Девушки принесли табуреты и умоляюще посмотрели на мадам, скорчившую кислую мину. Дарение относилось к тем поступкам, которые она больше всего ненавидела. Однако ей тоже хотелось услышать историю от ее непосредственных участников.
— Эльза, ты точно не попадешь на небеса, потому что даже Иисусу у своей двери откажешь в куске хлеба, — сказал палач не то рассерженно, не то шутя.
— Во-первых, это самые обычные солдаты, а во-вторых, они потребовали мое вино!
— Тогда кувшин вина за мой счет, — засмеялся мейстер Тюрнер. — Я как раз говорил, что Фридриху Бранденбургскому не удалось предотвратить раздробления сил.
Черты лица мадам смягчились, она собственноручно принесла кувшин и наполнила мужчинам кубки. Взгляды присутствующих были прикованы к рассказчикам.
— Это правда, мейстер Тюрнер, — взял слово Йорг. — Фридрих Бранденбургский хотел сконцентрироваться на наступлении на Прагу, и я тоже считаю, что это было правильно. Я простой солдат и не знаю, что происходит в головах высокопоставленных господ, но они не стали назначать одного полководца. Четырьмя отрядами из Нюрнберга, Саксонии, Силезии и Австрии должен был командовать один человек, распределяя между ними задачи, но этого не произошло. Поговаривали о духовном и мирском командире, которого необходимо найти, однако никого так и не назначили. — Солдат вздохнул. — Я не знаю, как предводители представляли себе поход, если даже нам не говорили, куда мы направляемся и что должны атаковать!

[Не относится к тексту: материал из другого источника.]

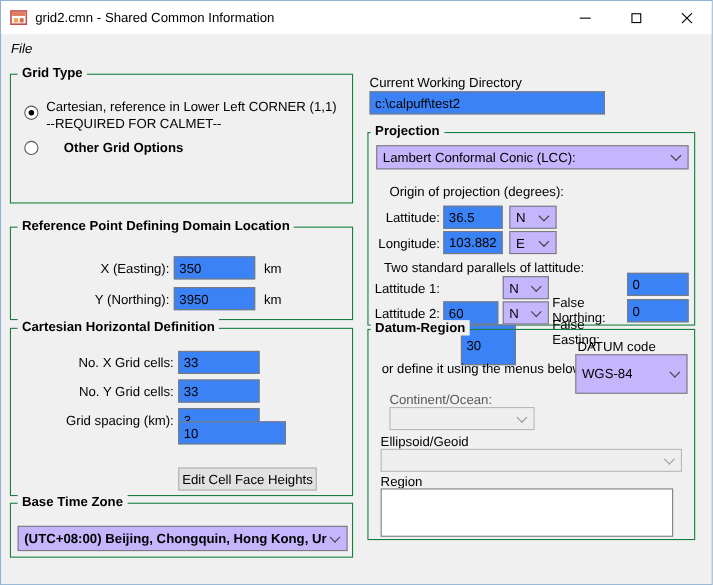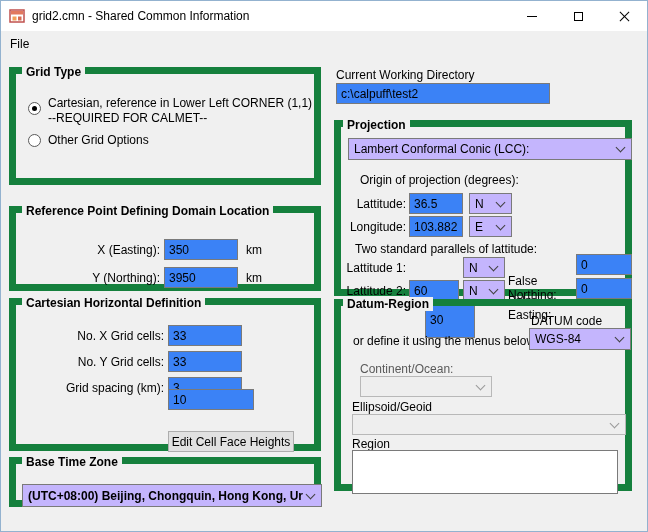--- a/index.html
+++ b/index.html
@@ -23,7 +23,7 @@
   .g-close::after { transform:rotate(-45deg); }
   
   .menubar { position:absolute; top:30px; left:0; right:0; height:25px; display:flex; align-items:center; }
-  .menu-item { padding:16px 9px; }
+  .menu-item { padding:16px 9px;font-style:italic; }
   
   .groupbox { position:absolute; border:7px solid #15803d; }
   .legend { position:absolute; top:-9px; left:6px; background:#f0f0f0; padding:0 4px; font-weight:bold; white-space:nowrap; }

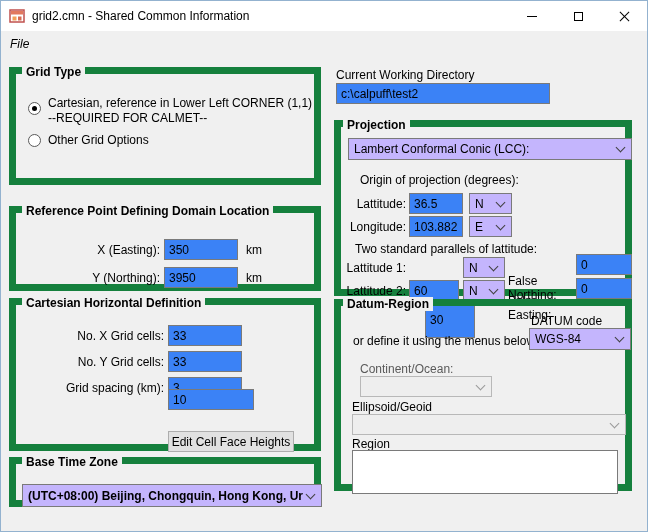--- a/index.html
+++ b/index.html
@@ -25,7 +25,7 @@
   .menubar { position:absolute; top:30px; left:0; right:0; height:25px; display:flex; align-items:center; }
   .menu-item { padding:16px 9px;font-style:italic; }
   
-  .groupbox { position:absolute; border:7px solid #15803d; }
+  .groupbox { position:absolute; border:1px solid #15803d; }
   .legend { position:absolute; top:-9px; left:6px; background:#f0f0f0; padding:0 4px; font-weight:bold; white-space:nowrap; }
   .legend.l2 { left:2px; }
   .lbl { position:absolute; white-space:nowrap; }

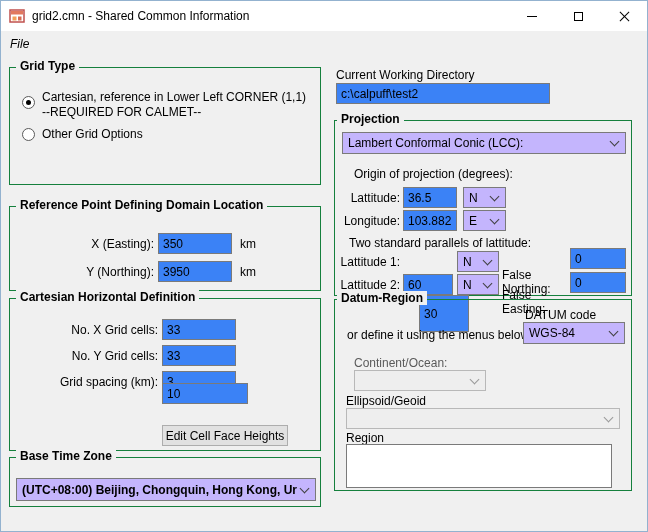--- a/index.html
+++ b/index.html
@@ -80,7 +80,7 @@
     <div class="lbl" style="left:32px; top:22px;">Cartesian, reference in Lower Left CORNER (1,1)</div>
     <div class="lbl" style="left:32px; top:37px;">--REQUIRED FOR CALMET--</div>
     <span class="radio" style="left:12px; top:60px;"></span>
-    <div class="lbl" style="left:32px; top:59px;">Other Grid Options</div>
+    <div class="lbl" style="left:48px; top:59px;font-weight:bold;">Other Grid Options</div>
   </div>
 
   <div class="groupbox" style="left:8px; top:205px; width:312px; height:85px;">

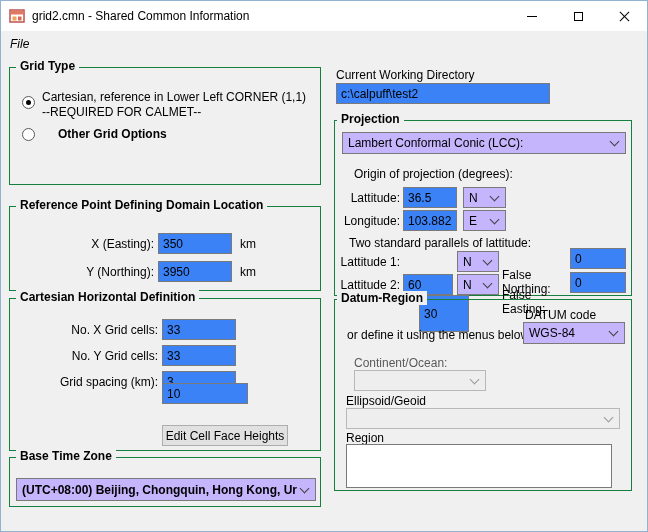--- a/index.html
+++ b/index.html
@@ -163,7 +163,7 @@
     <span class="legend l2">Datum-Region</span>
     <div class="lbl" style="left:12px; top:28px;">or define it using the menus below:</div>
     <div class="lbl" style="left:190px; top:8px;">DATUM code</div>
-    <div class="combo" style="left:188px; top:22px; width:102px; height:22px;">
+    <div class="combo" style="left:188px; top:22px; width:102px; height:36px;">
       <span>WGS-84</span>
       <i class="chev"></i>
     </div>

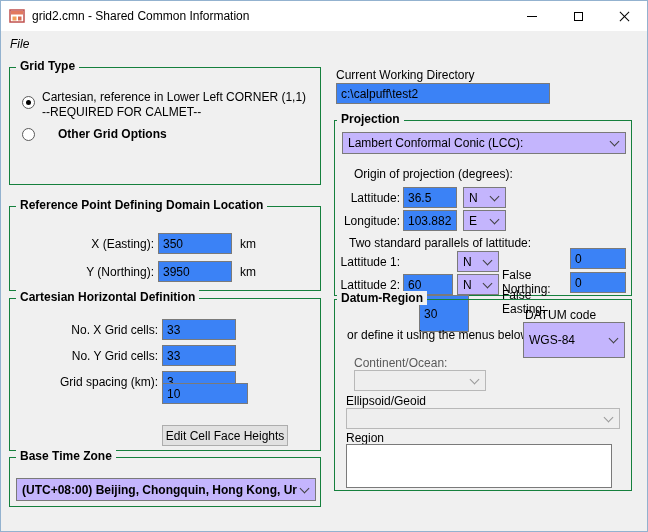--- a/index.html
+++ b/index.html
@@ -101,7 +101,7 @@
     <input class="tinput" style="left: 152px; top: 46px; width: 74px; height: 21px;" value="33">
     <div class="lbl r" style="left:0; top:76px; width:148px;">Grid spacing (km):</div>
     <input class="tinput" style="left: 152px; top: 72px; width: 74px; height: 21px;" value="3">
-    <input class="tinput" style="left: 152px; top: 84px; width: 86px; height: 21px;" value="10">
+    <input class="tinput" style="left: 152px; top: 84px; width: 98px; height: 21px;" value="10">
     <div class="btn" style="left:152px; top:126px; width:126px; height:21px;">Edit Cell Face Heights</div>
   </div>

— Значит, вы не участвовали в боях? — удивленно спросила Элизабет.
— Что же вы делали столько времени с весны? — поинтересовалась Грет. — Развлекались в лагере? Занимались развратом, играли в кости и напивались до бесчувствия?
Гильг поднял руку в знак протеста.
— О нет, это должна была быть священная война, и нам приказали вести себя соответствующим образом. В обозе отсутствовали женщины, игры и ругательства были запрещены под страхом позорного столба и порки. Один раз в неделю мы исповедовались и посещали мессу!
Девушки переглянулись и прыснули со смеху.
— Что здесь смешного? — возмутился Йорг.
Палач тоже ухмыльнулся:
— Веселенький поход!
— Не очень, — пробурчал Гильг. — Даже с вином они поскупились.
Штефан ударил себя по ноге оставшейся рукой и от души рассмеялся.